New Delhi, July 29: The Supreme Court has agreed to examine the plea of six convicts who have challenged the life term Allahabad High Court had handed them for a murder committed 35 years ago, reversing a lower court’s lenient sentence.
Justices J. Chelameshwar and A.K. Sikri, initially reluctant to consider their petition, asked the Uttar Pradesh government to respond after counsel Puneet Mittal pleaded that the high court had taken an erroneous view of the incident.
On March 25 this year, the high court had sentenced the six — Yamin, Naushad, Akhlaq, Maqsood, Mehfooz and Shahroz — to life imprisonment for the murder of Niyaz Mohammad and for causing injuries to Khizar Mohammad, Anwar and Istikhar in Bulandshahr district on May 19, 1979.

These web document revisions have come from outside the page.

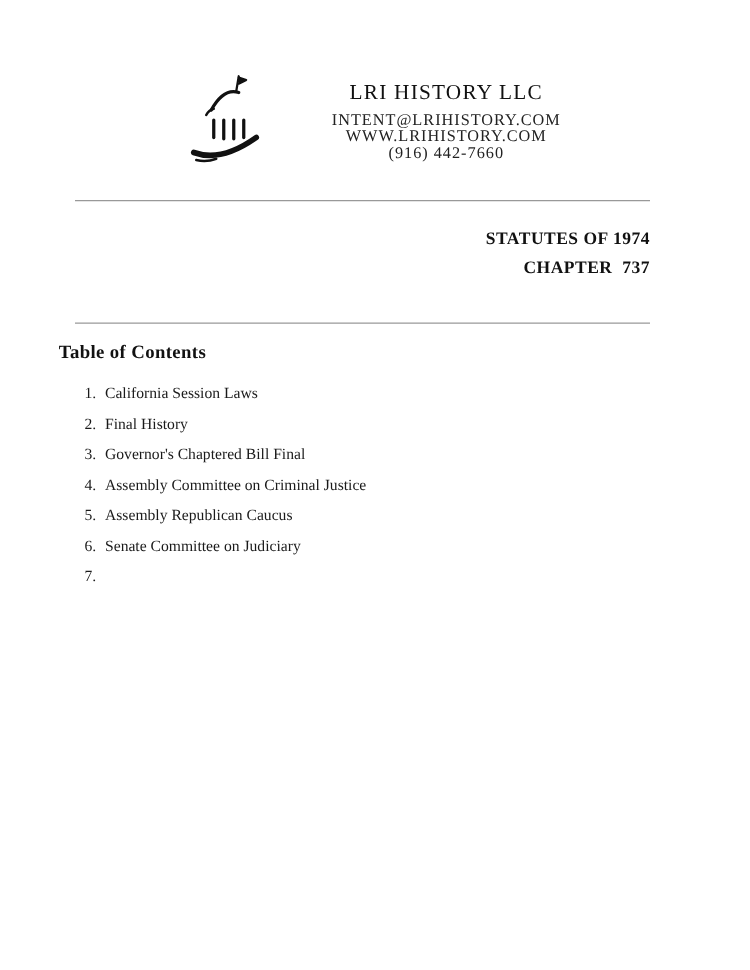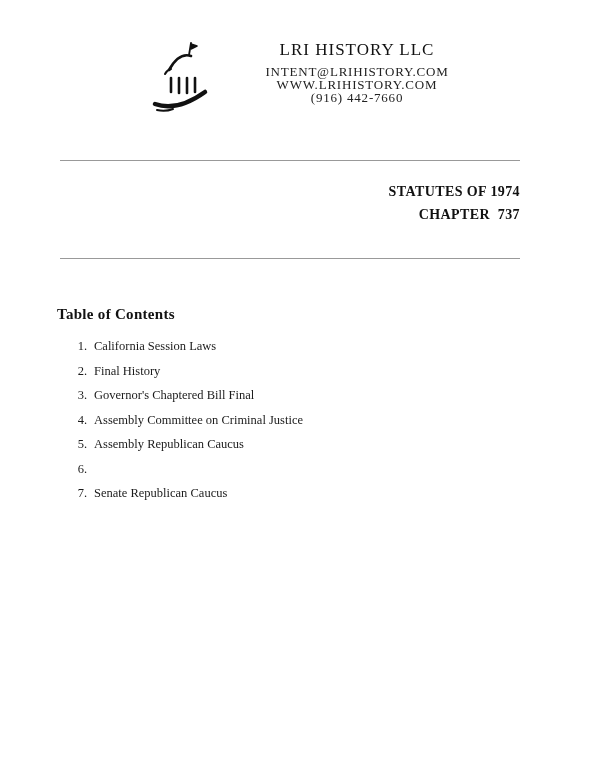--- a/index.html
+++ b/index.html
@@ -16,23 +16,23 @@
     font-family: "Liberation Serif", serif;
     color: #1a1a1a;
     overflow: hidden;
     box-sizing: border-box;
   }
 
   
   .letterhead {
     display: flex;
     justify-content: center;
-    align-items: flex-start;
+    align-items: center;
     gap: 50px;
-    margin-top: 40px;
+    margin-top: 58px;
   }
   .logo-wrap {
     width: 64px;
     height: 76px;
     flex: 0 0 auto;
   }
   .head-text {
     text-align: center;
   }
   .company-name {
@@ -73,23 +73,22 @@
     line-height: 23px;
     letter-spacing: 0.4px;
     white-space: pre;
     color: #111;
   }
 
   
   .toc {
     position: absolute;
     top: 274px;
-    left: 57px;
+    left: 47px;
     right: 60px;
-    margin-top: 32px;
   }
   .toc-title {
     font-weight: bold;
     font-size: 15px;
     letter-spacing: 0.3px;
     color: #111;
     margin-bottom: 16px;
   }
   .toc-list {
     margin-left: 12px;
@@ -169,21 +168,21 @@
       <div class="toc-item">
         <span class="toc-num">4.</span>
         <span class="toc-label">Assembly Committee on Criminal Justice</span>
       </div>
       <div class="toc-item">
         <span class="toc-num">5.</span>
         <span class="toc-label">Assembly Republican Caucus</span>
       </div>
       <div class="toc-item">
         <span class="toc-num">6.</span>
+        <span class="toc-label">Senate Committee on Judiciary</span>
       </div>
       <div class="toc-item">
         <span class="toc-num">7.</span>
-        <span class="toc-label">Senate Republican Caucus</span>
       </div>
     </div>
   </div>
 
 </div>
 
 </body></html>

The high court had reversed the April 1982 sentence handed down by the trial court, which had jailed Yamin, the main accused, for three years under IPC Section 304(2) (culpable homicide not amounting to murder), while punishing the others under the Uttar Pradesh Probationer of Offenders Act.

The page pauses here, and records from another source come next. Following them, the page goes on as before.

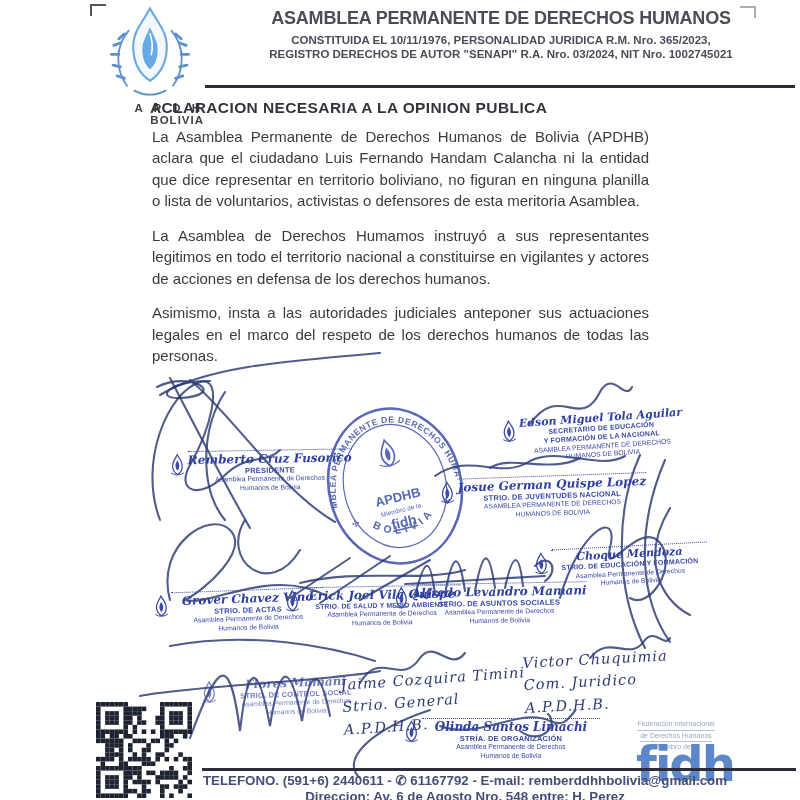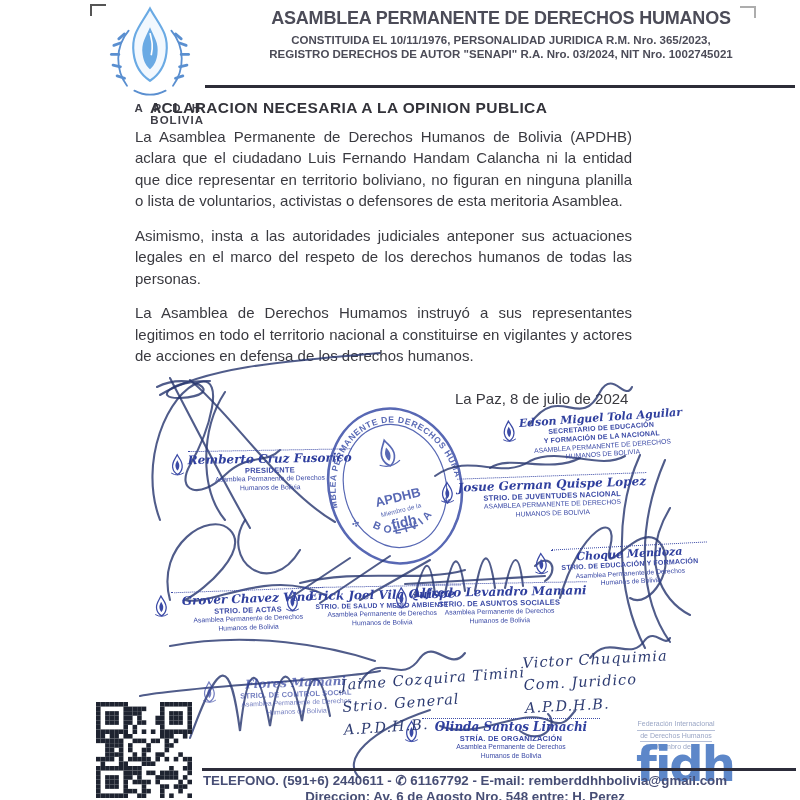--- a/index.html
+++ b/index.html
@@ -11,21 +11,21 @@
   .logo-cap{font-weight:bold;color:#3f3f48;letter-spacing:4px;font-size:11.5px;line-height:1.05;}
   .logo-cap2{font-weight:bold;color:#3f3f48;letter-spacing:1px;font-size:11.5px;line-height:1.05;}
   .header-text{position:absolute;left:205px;top:8px;width:592px;text-align:center;color:#4a4a55;}
   .org-name{font-size:18px;font-weight:bold;letter-spacing:-0.2px;line-height:1.2;color:#4c4c58;}
   .org-sub{font-size:11.5px;font-weight:bold;line-height:1.25;margin-top:3px;color:#4c4c58;}
   .header-rule{position:absolute;left:205px;top:85px;width:590px;height:3px;background:#2d2d38;}
 
   
   .doc-title{position:absolute;left:150px;top:99px;width:500px;text-align:left;
              font-size:15.5px;font-weight:bold;letter-spacing:.4px;color:#33333a;}
-  .paras{position:absolute;left:135px;top:126px;width:497px;font-size:15px;line-height:1.43;
+  .paras{position:absolute;left:152px;top:126px;width:497px;font-size:15px;line-height:1.43;
          text-align:justify;color:#3a3a40;}
   .paras p{margin:0 0 13px 0;}
   .dateline{position:absolute;left:455px;top:390px;font-size:15px;color:#3a3a40;}
 
   
   .stamp{position:absolute;display:flex;align-items:flex-start;color:#3b4aa6;}
   .stamp .flame-slot{flex:0 0 20px;margin-top:2px;color:#3b4aa6;}
   .stamp-lines{flex:1;text-align:center;}
   .stamp-name{font-family:"DejaVu Serif",serif;font-style:italic;font-weight:bold;
               font-size:12px;color:#2f3f9e;white-space:nowrap;}
@@ -96,24 +96,23 @@
   <div class="header-text">
     <div class="org-name">ASAMBLEA PERMANENTE DE DERECHOS HUMANOS</div>
     <div class="org-sub">CONSTITUIDA EL 10/11/1976,  PERSONALIDAD JURIDICA R.M. Nro. 365/2023,</div>
     <div class="org-sub" style="margin-top:0">REGISTRO DERECHOS DE AUTOR "SENAPI" R.A. Nro. 03/2024,   NIT Nro. 1002745021</div>
   </div>
   <div class="header-rule"></div>
 
   <div class="doc-title">ACLARACION NECESARIA A LA OPINION PUBLICA</div>
   <div class="paras">
     <p>La Asamblea Permanente de Derechos Humanos de Bolivia (APDHB) aclara que el ciudadano Luis Fernando Handam Calancha ni la entidad que dice representar en territorio boliviano, no figuran en ninguna planilla o lista de voluntarios, activistas o defensores de esta meritoria Asamblea.</p>
+    <p>La Asamblea de Derechos Humamos instruyó a sus representantes legitimos en todo el territorio nacional a constituirse en vigilantes y actores de acciones en defensa de los derechos humanos.</p>
     <p>Asimismo, insta a las autoridades judiciales anteponer sus actuaciones legales en el marco del respeto de los derechos humanos de todas las personas.</p>
-    <p>La Asamblea de Derechos Humamos instruyó a sus representantes legitimos en todo el territorio nacional a constituirse en vigilantes y actores de acciones en defensa de los derechos humanos.</p>
-  </div>
-  <div class="dateline">La Paz, 8 de julio de 2024</div>
+  </div>
 
   <div class="seal">
     <svg width="150" height="168" viewBox="0 0 150 168">
       <defs>
         <path id="sealArcTop" d="M14 96 A 61 74 0 1 1 136 96"></path>
         <path id="sealArcBot" d="M28 98 A 52 62 0 0 0 122 98"></path>
       </defs>
       <ellipse cx="75" cy="86" rx="66" ry="78" fill="none" stroke="#4a5cae" stroke-width="2.6"></ellipse>
       <ellipse cx="75" cy="86" rx="51" ry="62" fill="none" stroke="#4a5cae" stroke-width="1.2"></ellipse>
       <text font-size="8.6" font-weight="bold" fill="#4a5cae" letter-spacing="0.6" text-anchor="middle">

The trial court had asked the authorities to keep an eye on Naushad, Akhlaq, Maqsood, Mehfooz and Shahroz under this act, which spares convicts the rigours of a regular jail term and allows them to lead a normal life after a two-year observation period if their conduct has been good.
For the next 32 years, the appeal filed by the state government for sentencing the convicts to life imprisonment and the cross-appeals by the convicts challenging the trial court’s order lingered in the high court, before culminating in the reversal of the sentence this March.
Life convicts are usually released on remission after 14 years. In this case, the convicts have been facing trial for 35 years. If the apex court upholds their conviction, it would perhaps be the first instance in the annals of criminal jurisprudence where a person has been sentenced to a life term after facing trial for over 30 years.
The apex court had recently commuted to life term the death penalty of several hardcore terrorists and convicts, including Rajiv Gandhi’s assassins, citing executive delay.
In their appeal before the apex court, the convicts in the 1979 Bulandshahr case contended that the high court did not appreciate that when there is a difference in inference between the trial court and the appellate court, the benefit must lean in favour of the accused.
Their petition said the trial court had interpreted the words “mardo salon ko” as a call to assault and, on the basis of material and statements available on record, rejected the inference that the accused had come with the intention to kill.
But the high court, the petition said, interpreted the words “mardo salon ko” as a premeditated “call to murder”.
“It is humbly submitted that when on the same evidence two inferences were possible, the acquittal of the accused should have been sustained,” the petition added.
Mittal, the counsel for the convicts, said the high court, “in its desire to convict”, had “ignored the fact that the injuries sustained by persons other than the deceased were simple in nature and could have been self-inflicted” too.
“All facts and evidence read in their proper perspective clearly pointed to the fact that the accused were rightly entitled to the benefit of doubt and the benefit of probation given to the appellants except Yamin,” the lawyer said.